Bayesian skyline plots, which provide dynamic representations of population size changes over time, indicate that Amerinds went through two stages of growth ≈40,000 and ≈15,000 years ago separated by a long period of population stability.This model was now criticized by Fagundes et al. who discovered that the early stage of the model was an artifact of the inclusion of mtDNA sequences of non-American origin:
Our results refute the specific details of the “three-stage model”, since the early stage of expansion into Beringia followed by a long period of stasis could not be reproduced in any mtDNA data set cleaned from non-Native American haplotypes.This is acknowledged by the authors of the three-stage model in Mulligan et al:
We re-assess support for our three stage model for the peopling of the Americas in light of a recent report that identified nine non-Native American mitochondrial genome sequences that should not have been included in our initial analysis.

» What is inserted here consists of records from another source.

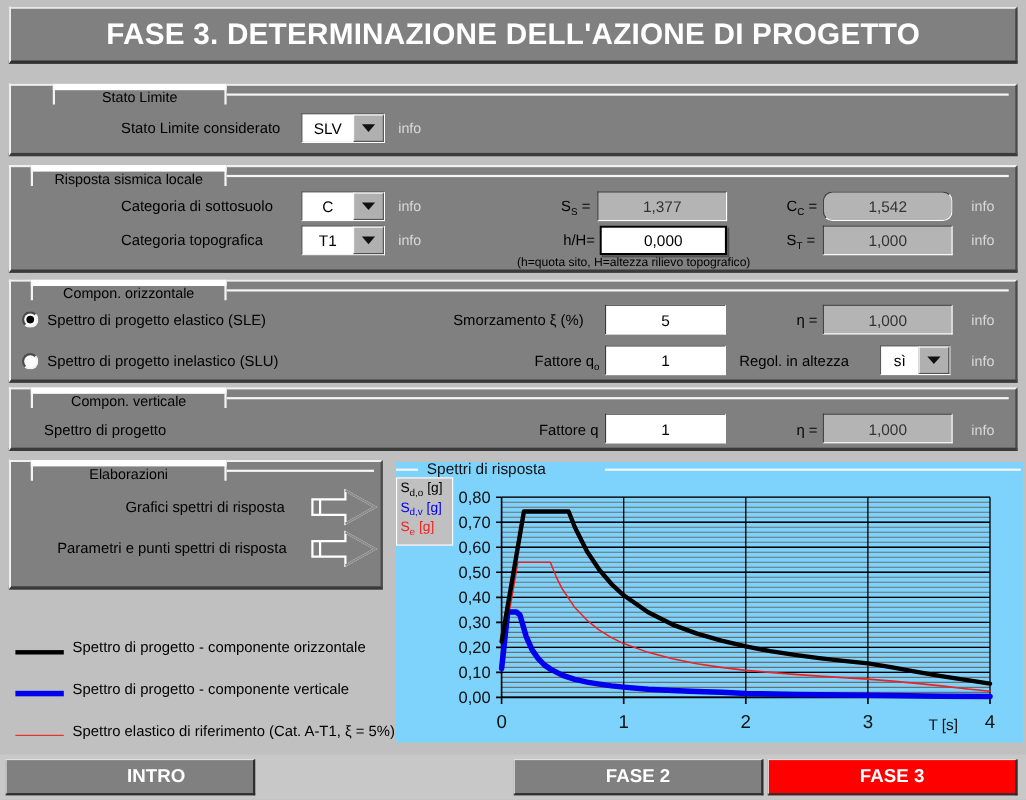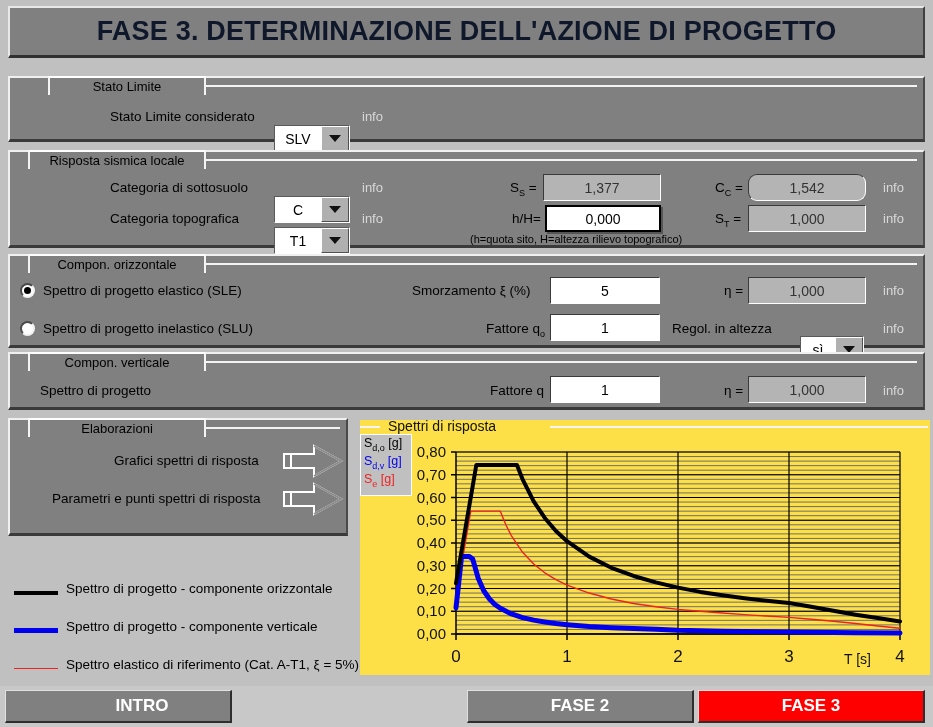"FASE 3. DETERMINAZIONE DELL'AZIONE DI" #title-bar .ttl { color: #0f172a -> #ffffff }
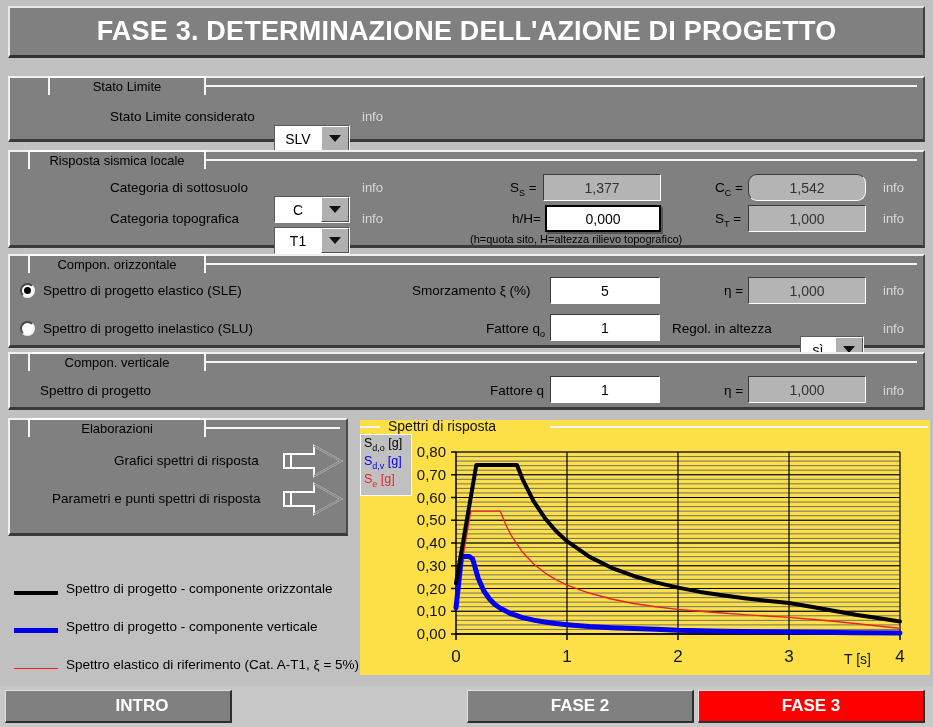"Stato Limite" .grp-tab { border-top: 2px solid #ffffff -> 6px solid #ffffff }
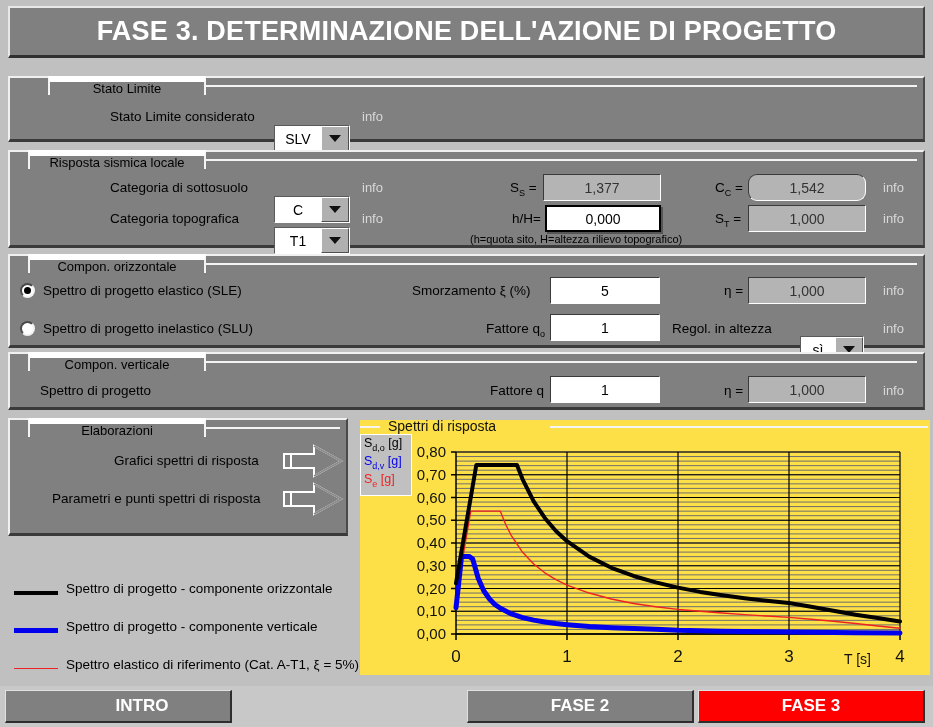"SLV" .combo { margin-top: 22px -> none }
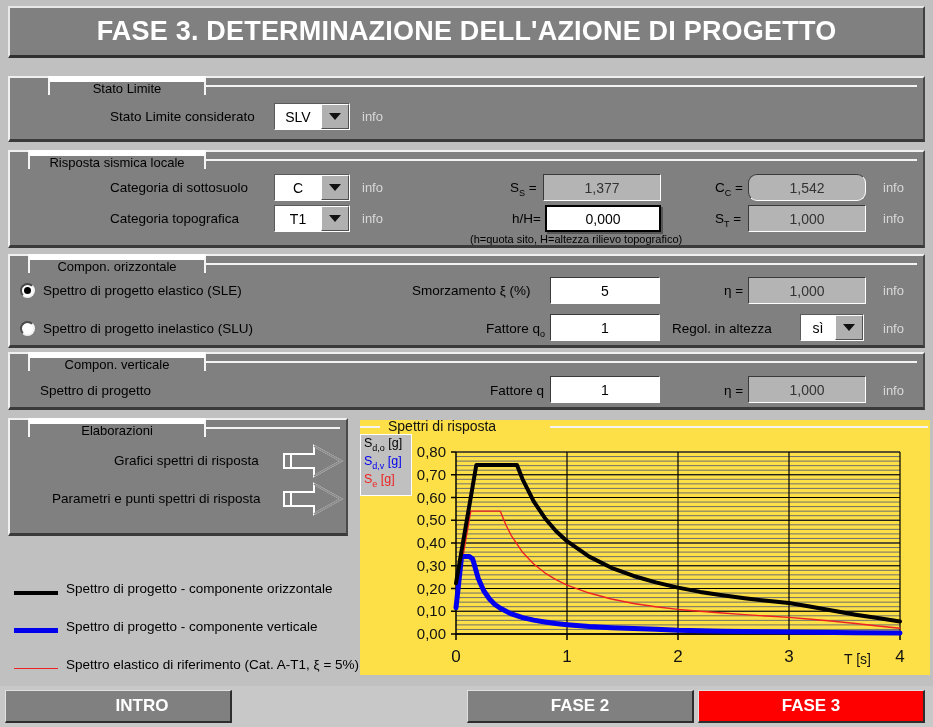"Spettri di risposta" #chart-panel { background: #fde047 -> #7dd3fc }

Removal of these sequences results in the elimination of an early (i.e. ~40,000 years ago) expansion signal we had proposed for the proto-Amerind population.The authors do however claim that:
Thus, our three stage model remains an important and useful working hypothesis for researchers interested in the peopling of the Americas and the processes of colonization.
What's the lesson from all this? Many of the conclusions drawn by geneticists are very sensitive to data outliers: 9 out of 77 sequences that shouldn't have been included was enough to provide support for the 40kya stage of growth, which was now revealed to be spurious.